Detection of stx2 from Shiga toxin-producing Escherichia coli (STEC) by a surface enhanced Raman spectroscopy (SERS) sensor using recycled silicon chips

In this research, a selective, cost-efficient, and highly sensitive Ag nanostructure Surface Enhanced Raman Spectroscopy (SERS) sensor was developed as a methodological approach to rapidly detect a targetss-DNA (stx2) in STEC (Shiga toxin-producing Escherichia coli). The Ag nanostructure-based SERS substrate was functionalized by two types of thiols: thiol-ss-DNA for bonding target ss-DNA and 6-Mercapto-1-hexanol (HS(CH2)6OH) for blocking the Ag nanostructure surface. Methylene Blue (MB) was used as a Raman marker to quantify target ss-DNA, as well as a model molecule to characterize the electrodeposited Ag nanostructure SERS substrate. Ag nanostructure SERS substrates showed good sensitivity and repeatability towards MB detection, with a LOD = 0.3158 mu M, and RSD = 12.48% (at 45 different random points for 0.1 mu M MB).
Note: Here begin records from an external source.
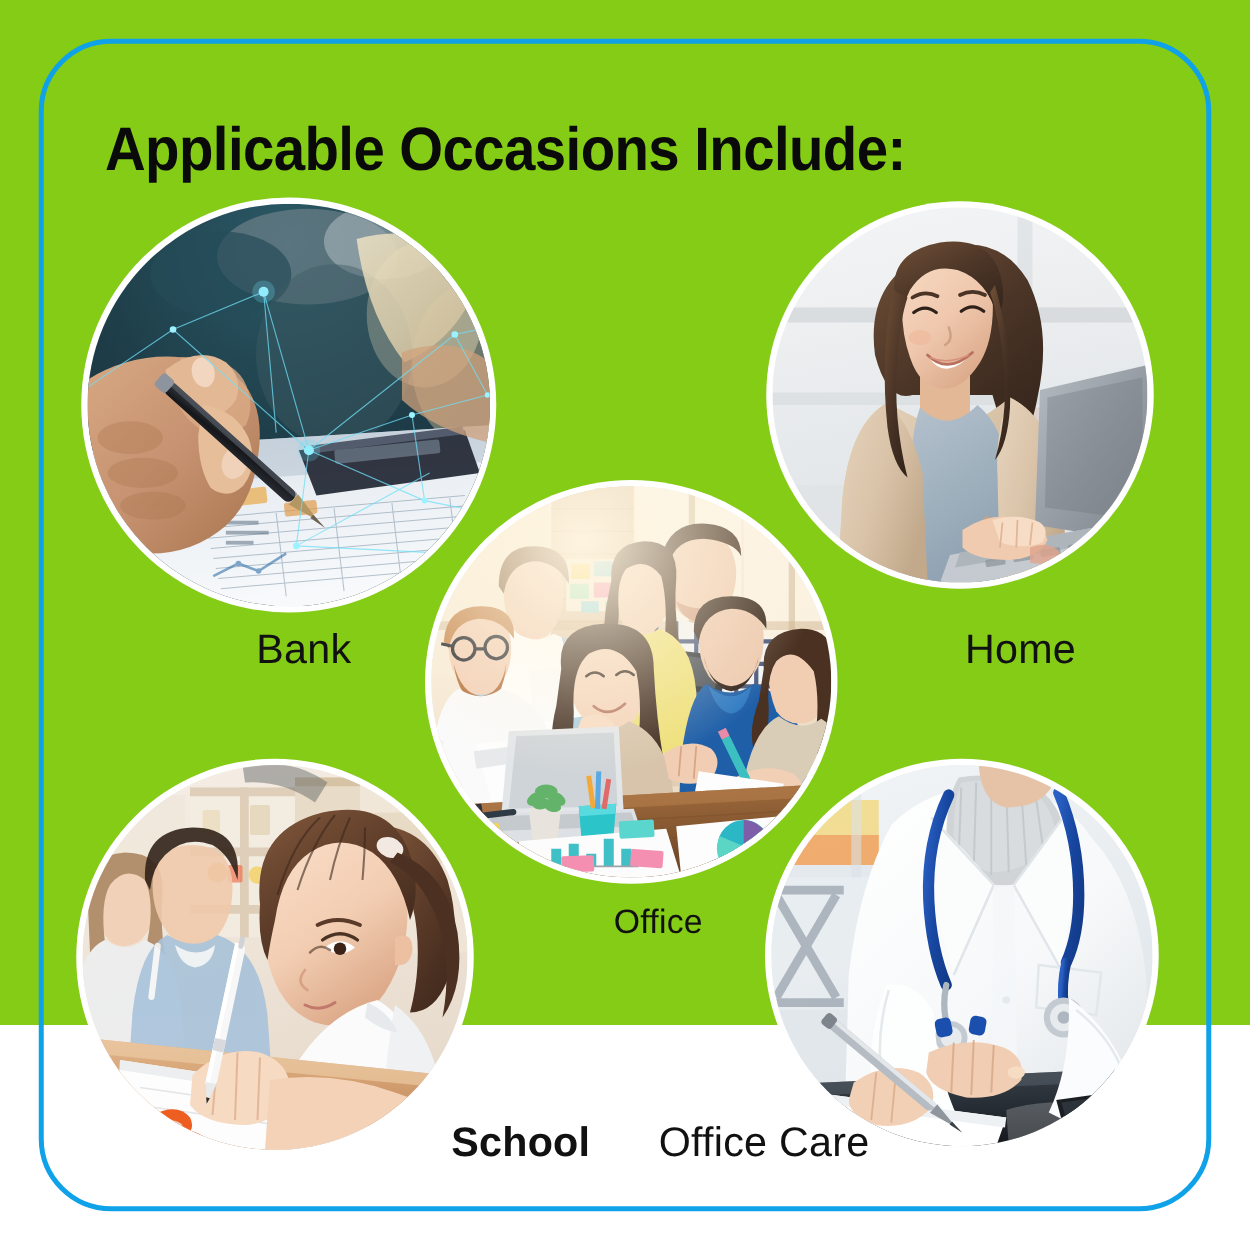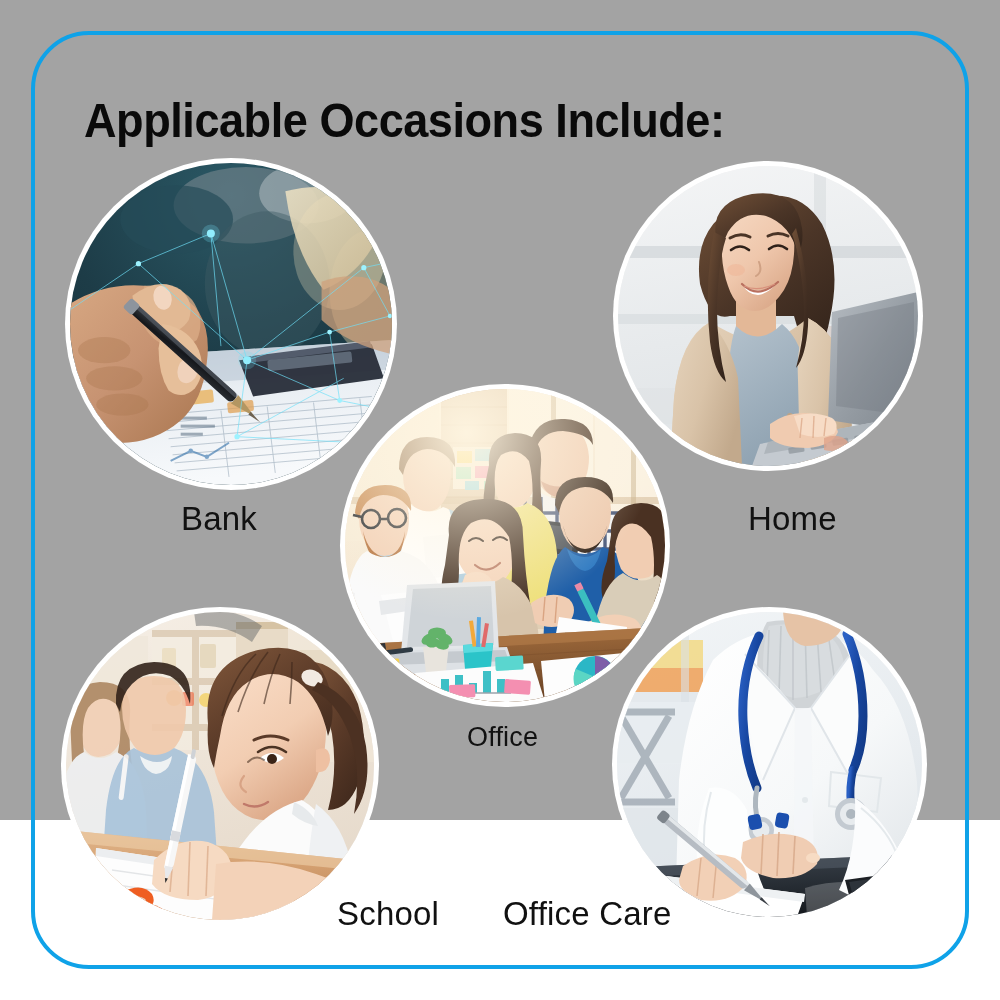--- a/index.html
+++ b/index.html
@@ -18,7 +18,7 @@
     position: relative;
     width: 1000px;
     height: 820px;
-    background: #a3a3a3;
+    background: #84cc16;
   }
   
   #frame {

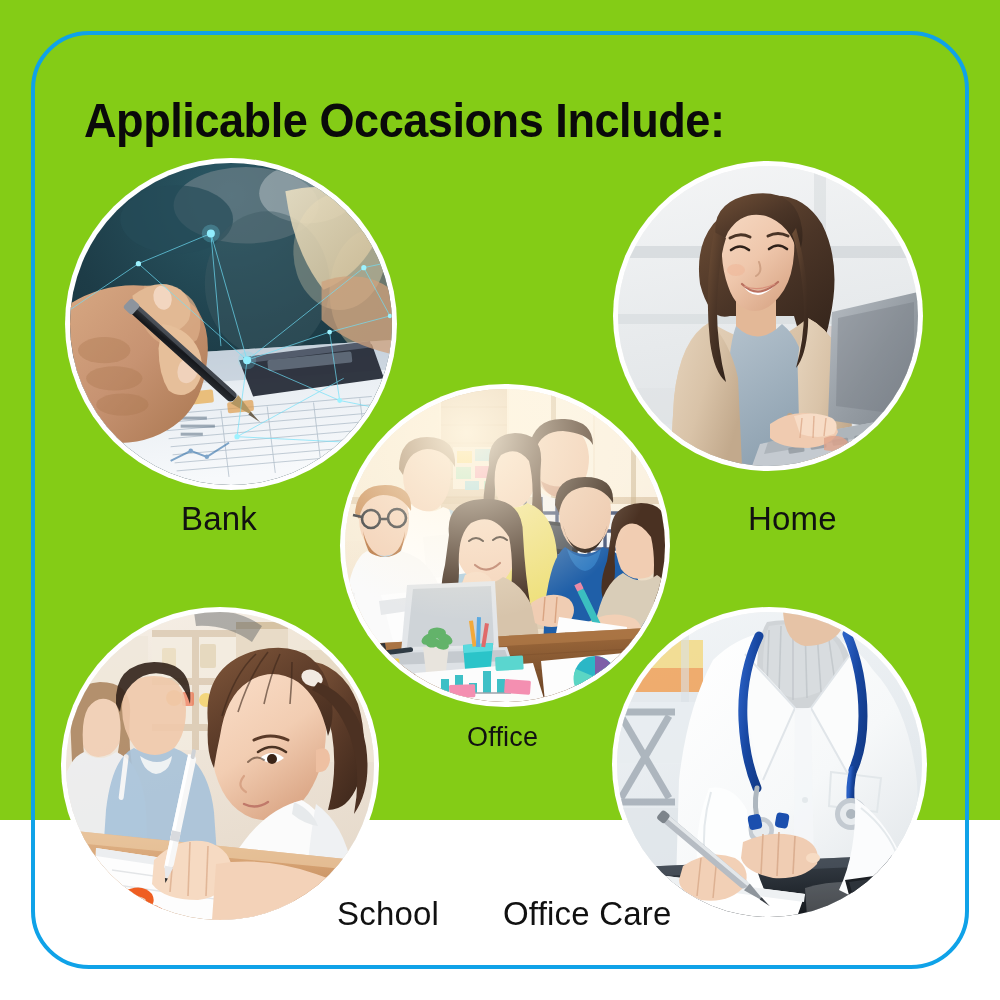--- a/index.html
+++ b/index.html
@@ -63,6 +63,7 @@
     font-family: "Liberation Sans", sans-serif;
     white-space: nowrap;
     letter-spacing: 0.2px;
+    margin-left: 24px;
   }
 
   

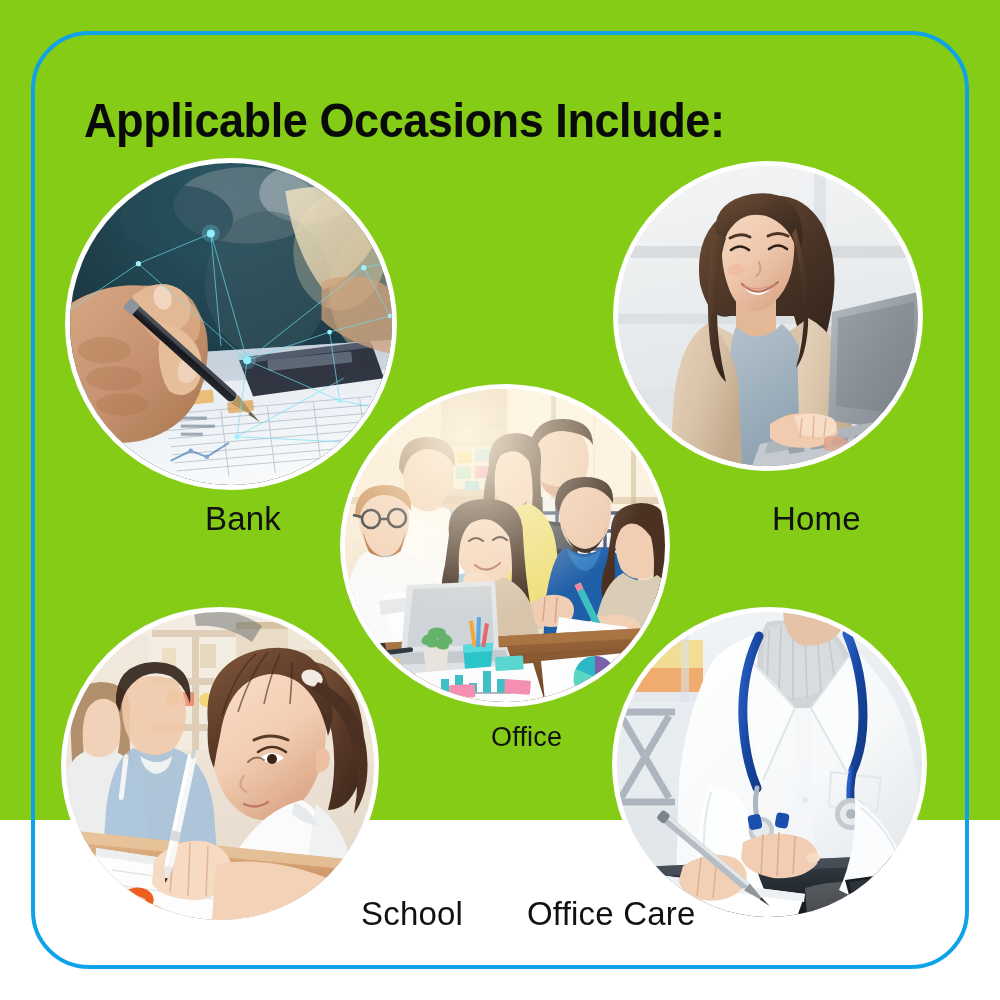--- a/index.html
+++ b/index.html
@@ -77,7 +77,7 @@
   #tile-office .caption{ left: 467px; top: 722px; z-index: 6; }
 
   #tile-school .circle { left: 66px;  top: 612px; width: 308px; height: 308px; }
-  #tile-school .caption{ left: 337px; top: 895px; }
+  #tile-school .caption{ left: 337px; top: 895px; font-weight: bold; }
 
   #tile-health .circle { left: 617px; top: 612px; width: 305px; height: 305px; }
   #tile-health .caption{ left: 503px; top: 895px; z-index: 7; }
More importantly, the Ag nanostructure/ss-DNA SERS substrate showed good selectivity towards STEC O157 stx2 target DNA, as well as good linearity and sensitivity towards its detection in a buffer solution. A limit of detection of 0.4900 aM and a wide linear range from 1 aM to 100 pM were demonstrated. The SERS sensors were able to identify target DNA (stx2) in a STEC strain and the study showed proof of principle that SERS substrate has potential as a cost-effective, highly selective, highly sensitive DNA and bacteria sensor without the aid of DNA amplification. With further development and validation, this methodological approach has the potential for point-of-use detection for instance on a farm or in the food industry.